Desde então, ele tem sempre enfatizado essa mensagem. A sociedade civil aparece em destaque no foco renovado do Banco Mundial, durante o último ano, na boa governança e na luta contra a corrupção como meio de reduzir a pobreza e alcançar melhores resultados econômicos. Em discurso proferido em abril de 2006 em Jacarta, Wolfowitz destacou que o Banco deve fazer mais para fortalecer as instituições que exigem a prestação de contas, incluindo a mídia independente e a sociedade civil. O esforço do assim chamado lado da “”demanda”” da boa governança passou a ser um pilar central da nova estratégia do banco na promoção da boa governança e no combate à corrupção. [2]

Na reunião anual entre o Banco e o FMI em 2006 em Cingapura, Wolfowitz instou junto ao governo anfitrião que revisse sua decisão de bloquear a entrada no país de representantes credenciados de Organizações da Sociedade Civil. Ele defendeu veementemente o direito da sociedade civil, inclusive dos críticos do Banco, de participar das reuniões anuais e de protestar pacificamente. “”Podemos concordar ou não com as críticas””, disse ele, “”mas faremos um trabalho muito melhor se nossos ouvidos estiverem abertos e ouvirmos.””

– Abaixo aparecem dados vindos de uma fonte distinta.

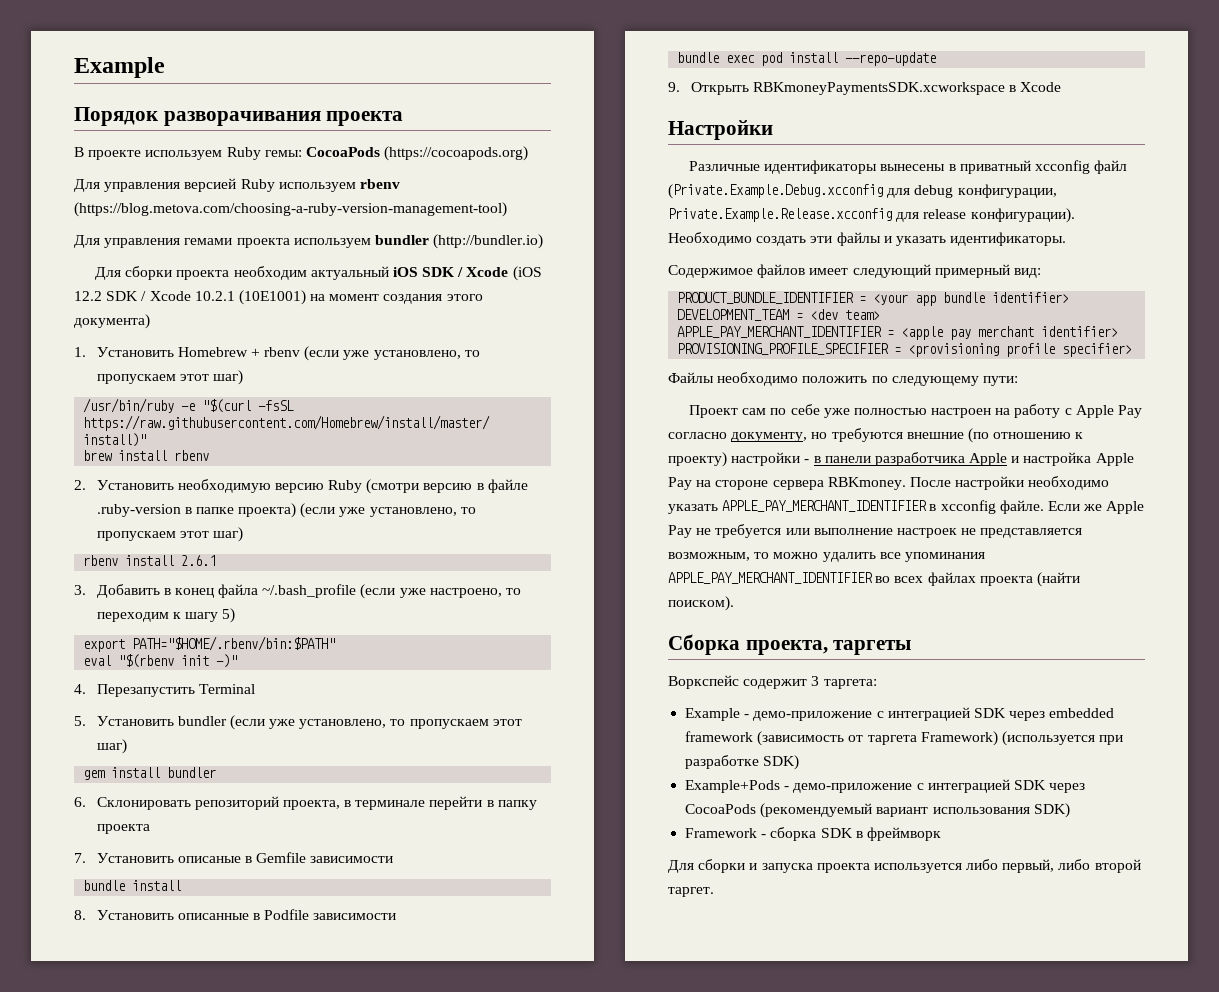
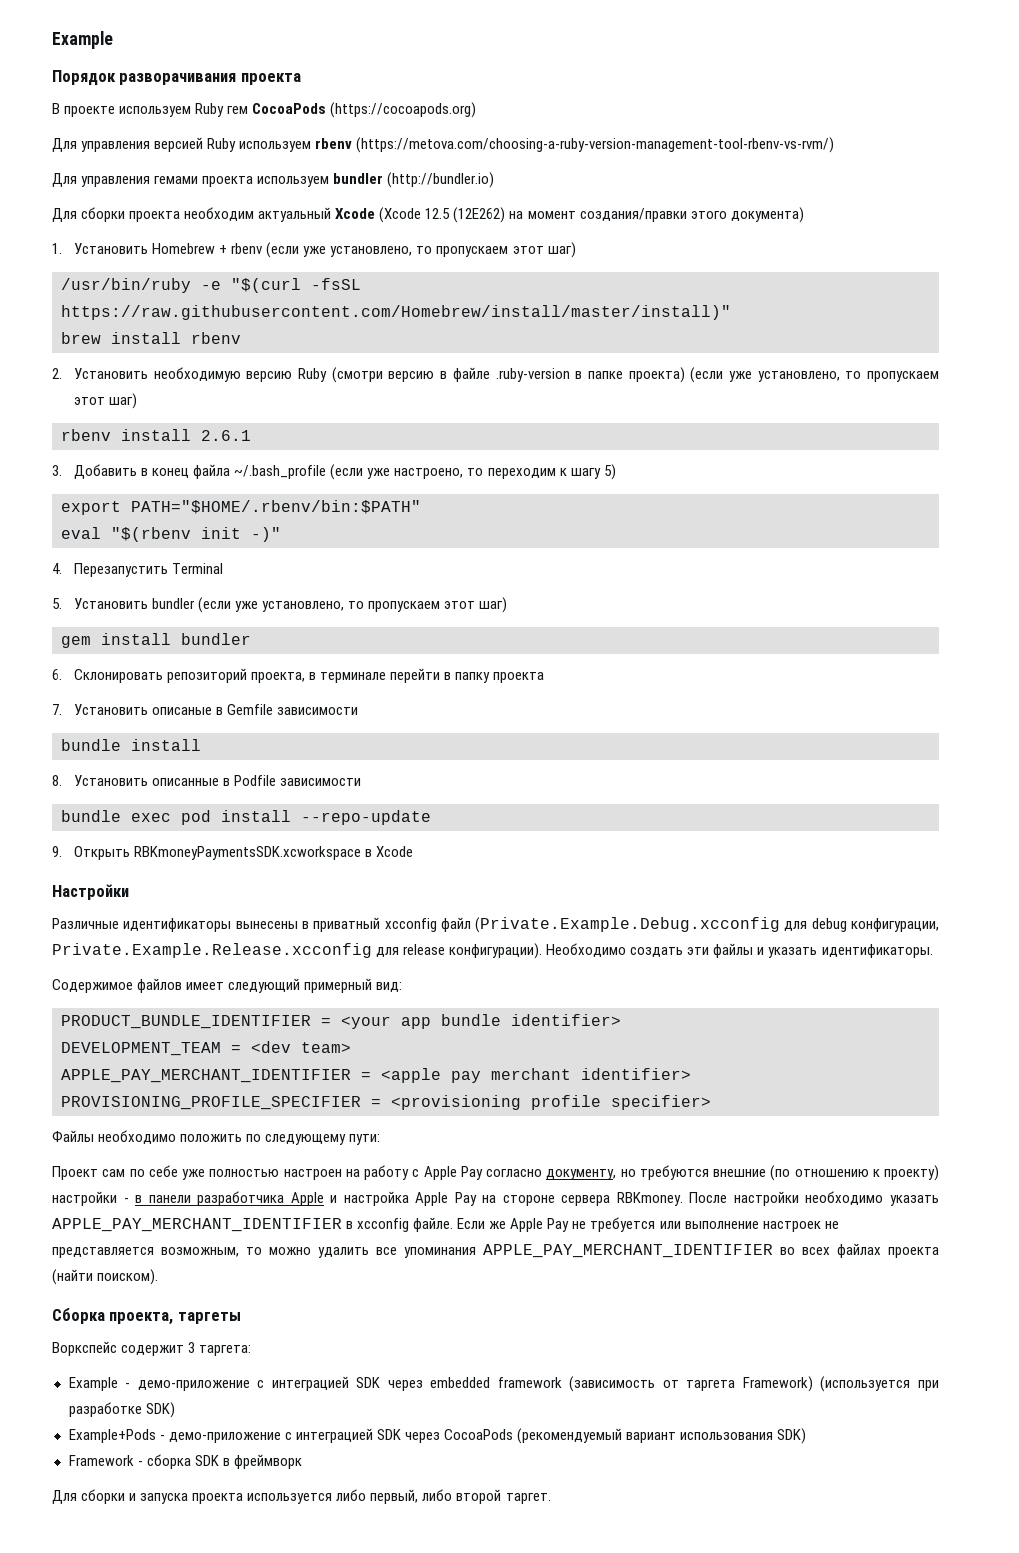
- В проекте используем Ruby гемы: CocoaPods (https://cocoapods.org)
+ В проекте используем Ruby гем CocoaPods (https://cocoapods.org)
- Для управления версией Ruby используем rbenv (https://blog.metova.com/choosing-a-ruby-version-management-tool)
+ Для управления версией Ruby используем rbenv (https://metova.com/choosing-a-ruby-version-management-tool-rbenv-vs-rvm/)
- Для сборки проекта необходим актуальный iOS SDK / Xcode (iOS 12.2 SDK / Xcode 10.2.1 (10E1001) на момент создания этого документа)
+ Для сборки проекта необходим актуальный Xcode (Xcode 12.5 (12E262) на момент создания/правки этого документа)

A sociedade civil como parte do modelo de negócios

Como um elemento da tendência do Banco, nos últimos anos, de trabalhar mais de perto com os parceiros externos, ser mais transparente e adotar uma abordagem mais holística do desenvolvimento, o engajamento da sociedade civil se tornou parte do modelo de negócios do Banco. No nível dos países, mais de dois terços dos novos projetos do Banco aprovados a cada ano envolvem Organizações da Sociedade Civil na sua elaboração, implementação e monitoramento. Quase metade dos mais de $1,1 bilhões que o Banco emprestou a Programas de AIDS em Múltiplos Países foi concedida a Organizações da Sociedade Civil, especialmente as que desenvolvem trabalhos nas comunidades.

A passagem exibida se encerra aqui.